Recorded information: Begin

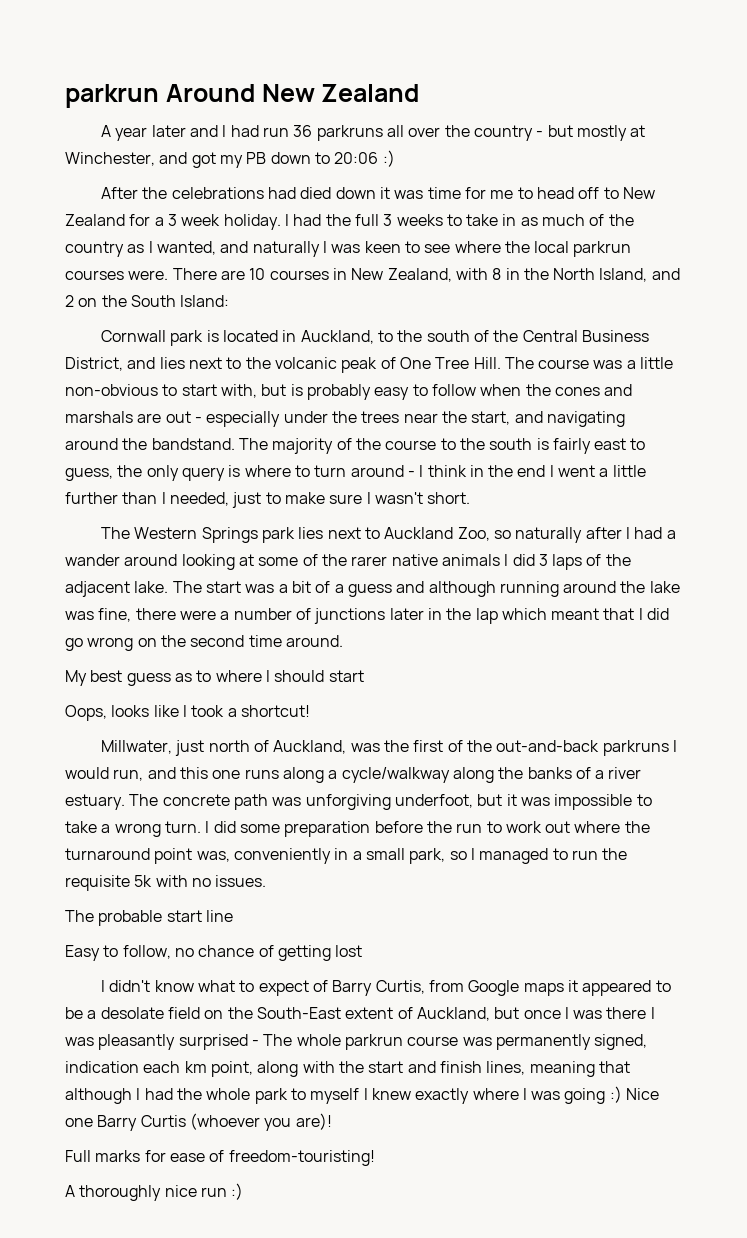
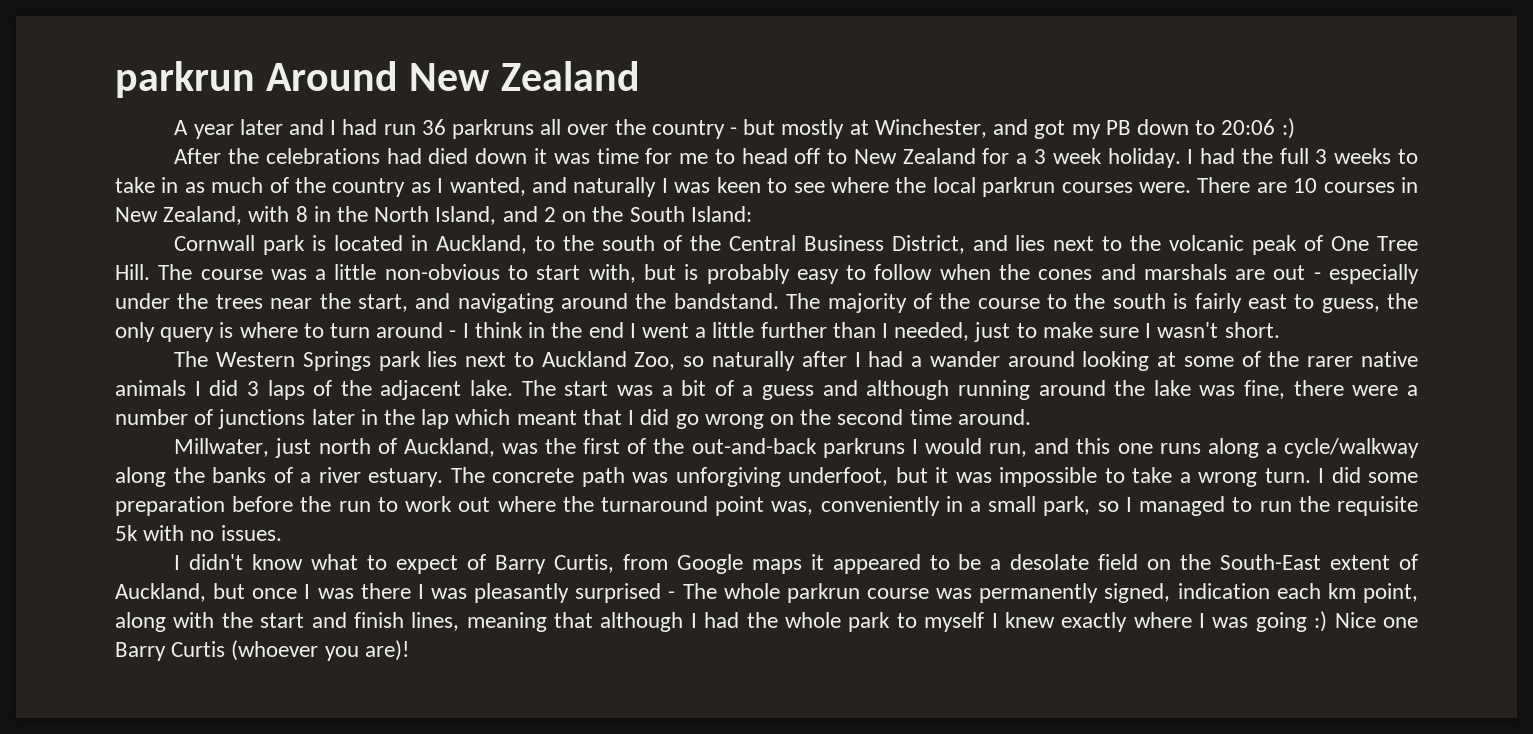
[65,670,364,686] [65,705,310,721] // My best guess as to where I should start // Oops, looks like I took a shortcut! -> (1031, 417) none
[65,910,233,926] [65,945,363,961] // The probable start line // Easy to follow, no chance of getting lost -> (282, 533) none
[65,1150,375,1166] [65,1183,244,1201] // Full marks for ease of freedom-touristing! // A thoroughly nice run :) -> (409, 650) none

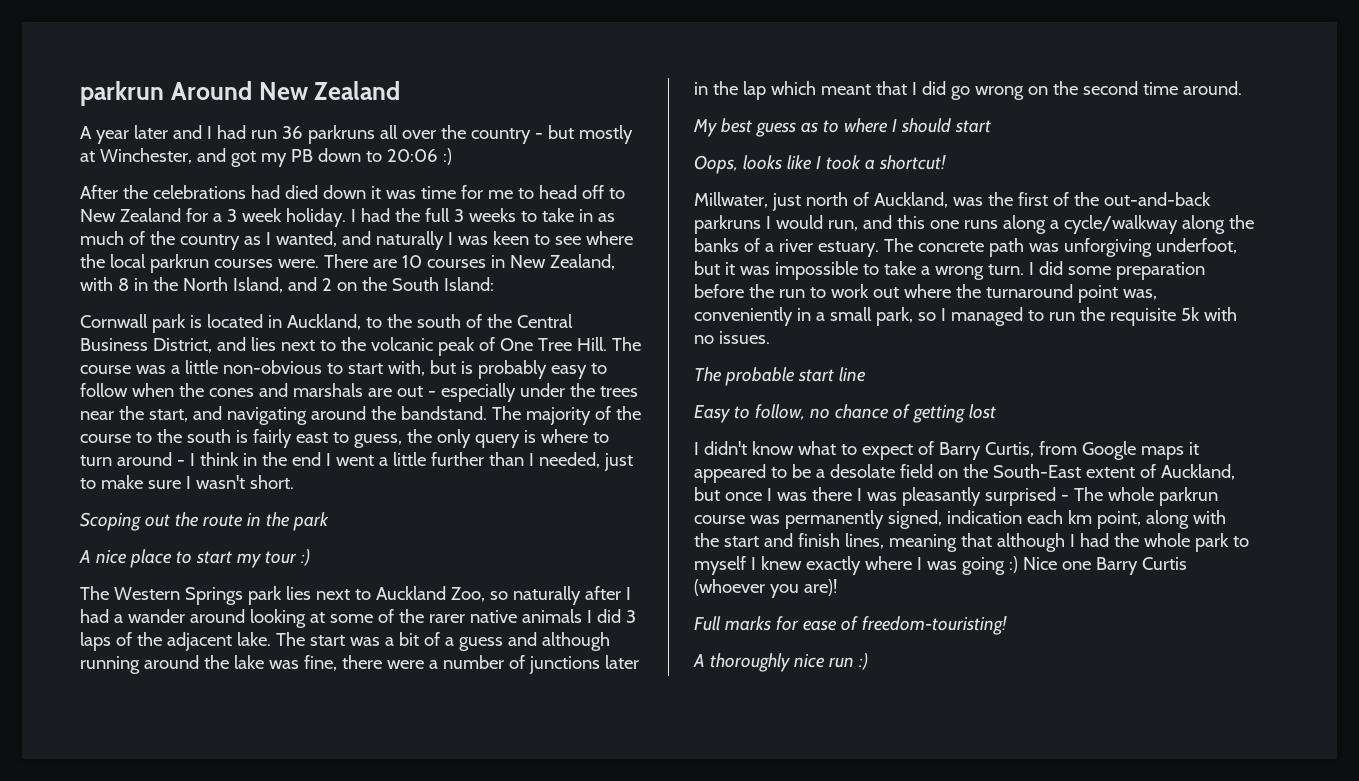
(1280, 330) none -> [80,512,329,531] [79,549,310,568] // Scoping out the route in the park // A nice place to start my tour :)
(1031, 417) none -> [693,118,991,137] [694,155,946,174] // My best guess as to where I should start // Oops, looks like I took a shortcut!
(282, 533) none -> [694,367,866,386] [694,404,996,423] // The probable start line // Easy to follow, no chance of getting lost
(409, 650) none -> [694,616,1007,635] [693,653,868,672] // Full marks for ease of freedom-touristing! // A thoroughly nice run :)

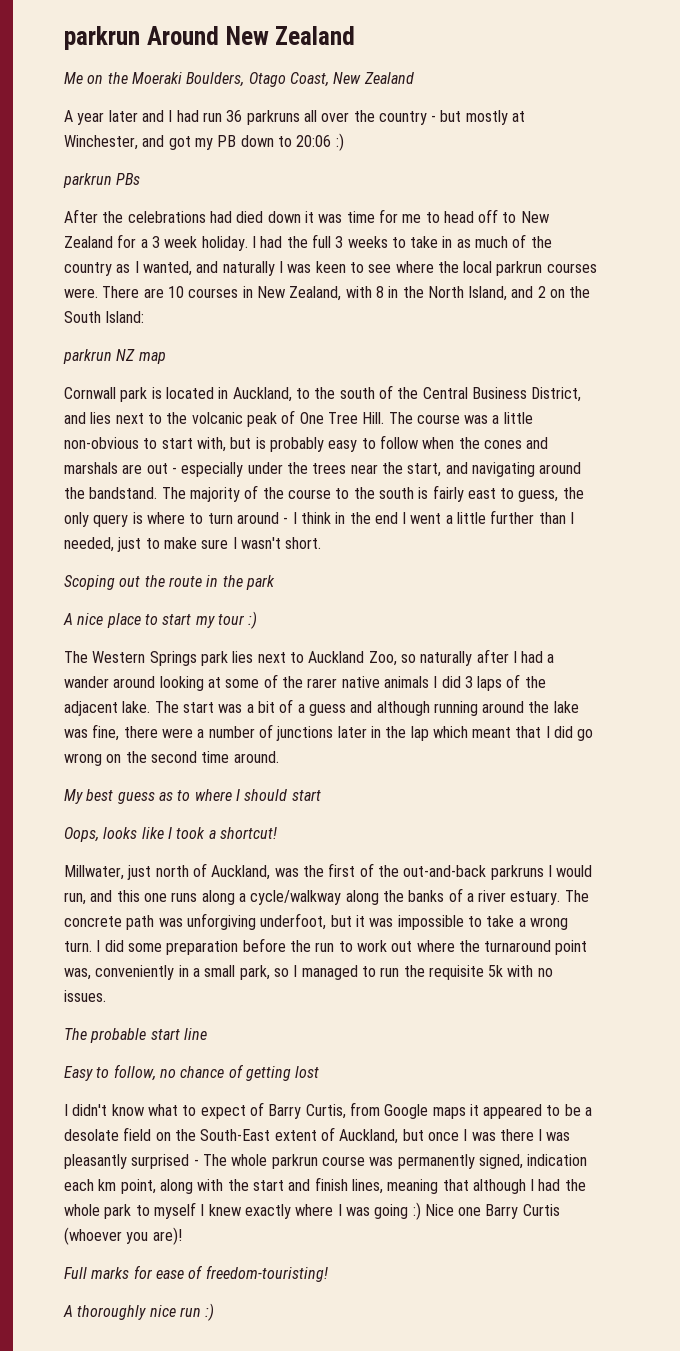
(401, 90) none -> [64,72,414,87] // Me on the Moeraki Boulders, Otago Coast, New Zealand
(452, 156) none -> [63,173,141,188] // parkrun PBs
(494, 284) none -> [63,349,166,364] // parkrun NZ map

Recorded information: End

The job is to return the listing above exactly, minus its pictures.

[65,670,364,686] [65,705,310,721] // My best guess as to where I should start // Oops, looks like I took a shortcut! -> (1031, 417) none
[65,910,233,926] [65,945,363,961] // The probable start line // Easy to follow, no chance of getting lost -> (282, 533) none
[65,1150,375,1166] [65,1183,244,1201] // Full marks for ease of freedom-touristing! // A thoroughly nice run :) -> (409, 650) none

(1280, 330) none -> [80,512,329,531] [79,549,310,568] // Scoping out the route in the park // A nice place to start my tour :)
(1031, 417) none -> [693,118,991,137] [694,155,946,174] // My best guess as to where I should start // Oops, looks like I took a shortcut!
(282, 533) none -> [694,367,866,386] [694,404,996,423] // The probable start line // Easy to follow, no chance of getting lost
(409, 650) none -> [694,616,1007,635] [693,653,868,672] // Full marks for ease of freedom-touristing! // A thoroughly nice run :)

(401, 90) none -> [64,72,414,87] // Me on the Moeraki Boulders, Otago Coast, New Zealand
(452, 156) none -> [63,173,141,188] // parkrun PBs
(494, 284) none -> [63,349,166,364] // parkrun NZ map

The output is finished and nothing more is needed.